Bien que les habitants des cités précaires de Boufhima et de Tazrout, dans la commune de Draâ El-Mizan, aient eu leurs pré-affectations le mois de mai dernier pour être relogés dans le site où sont implantés 160 logements RHP (résorption de l’habitat précaire), ceux-ci ne semblent pas encore au bout de leurs peines. «Certes, nous avons ces décisions. Mais, habiter ces logements n’est pas pour demain, d’autant qu’ils ne sont pas raccordés à d’assainissement. Or, ces unités commencent déjà à se dégrader. Leurs façades s’effritent de jour en jour. Certains lampadaires de l’éclairage public sont déjà saccagés», déplore un bénéficiaire.
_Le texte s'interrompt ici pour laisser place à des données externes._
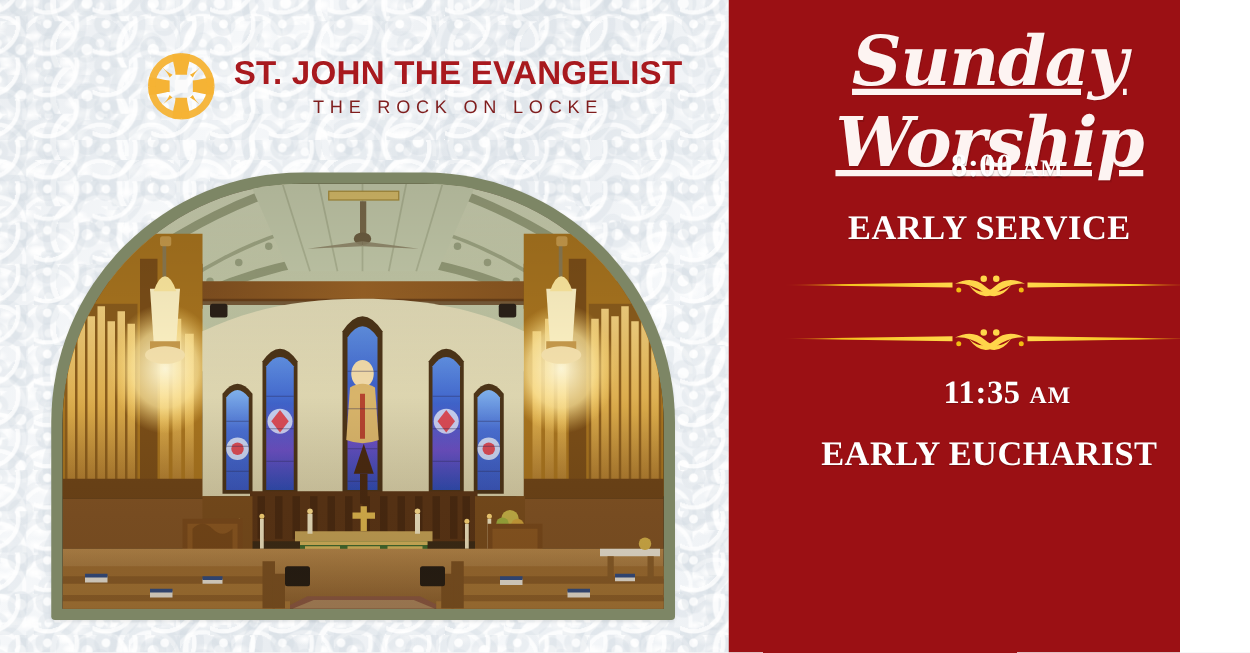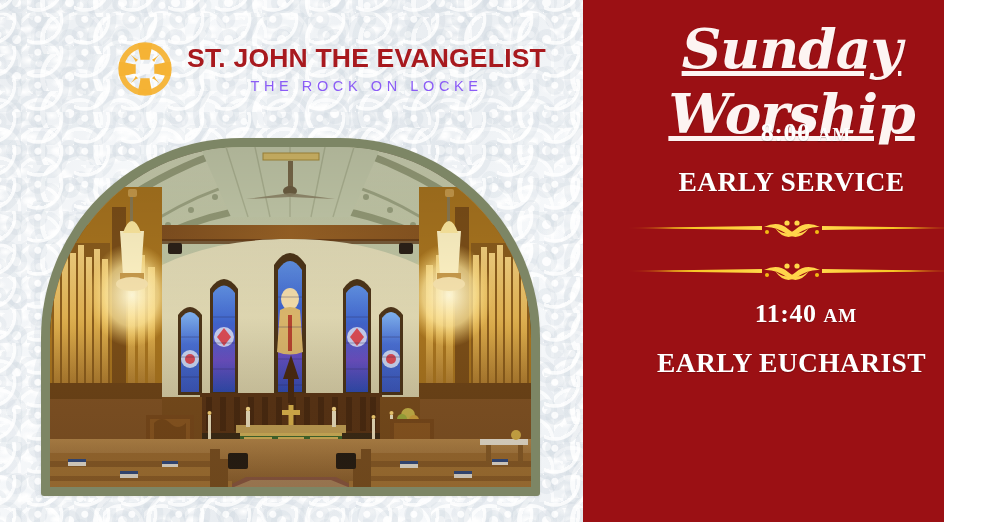"THE ROCK ON LOCKE" .logo-sub { color: #8b5cf6 -> #7f1d1d }
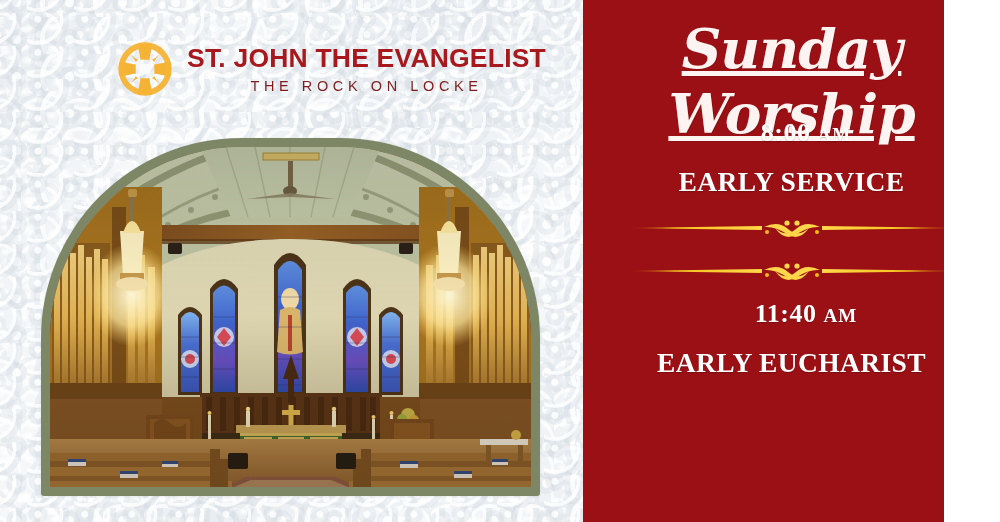"11:40" span { text: 11:40 -> 11:35 }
Il est à rappeler que devant cette attente, les pré-bénéficiaires ont observé, dernièrement, un sit-in devant la daïra. «On nous a répondu que ces logements seraient raccordés à l’ancien réseau parce que si on attend qu’une enveloppe soit dégagée pour les trois mille cinq cents mètres d’assainissement, il faudra attendre des années encore, notamment en ces moments des restrictions des dépenses», explique un autre membre du collectif. Justement, dans le but de faire avancer les choses, les pré-bénéficiaires se sont réunis, vendredi dernier, pour créer leur association. «Après avoir débattu de tous les problèmes, il a semblé à l’assistance qu’il était temps de s’organiser, afin de mener les démarches et suivre toutes les voies possibles pour sortir de cette situation qui n’en finit pas. Nous avons, alors, dégagé un bureau composé de sept membres de chacune des deux cités concernées», répond un membre actif du collectif des habitants. Et de poursuivre: «En tout cas, c’est la manière la plus adéquate pour défendre notre droit au relogement dans le plus brefs délais. Pour le moment, on doit suivre au quotidien le problème de l’assainissement, notamment. On peut habiter sans eau, gaz ou électricité, bien que ces commodités sont indispensables, mais pas sans assainissement. Pour l’électricité, en principe, les raccordements aux niches a été fait. Donc, on devra nous concentrer sur l’essentiel». Il est à souligner que les habitants de ces deux cités datant de l’ère coloniale disent vivre, à ce jour, dans des conditions extrêmement délicates, notamment en hiver. «Quand il pleut et vente, nous sommes obligés de passer la nuit sous le froid de peur que les toits nous tombent sur la tête», dit un père de famille, qui jure ne pas fermer l’œil souvent la nuit, pour veiller sur ses enfant.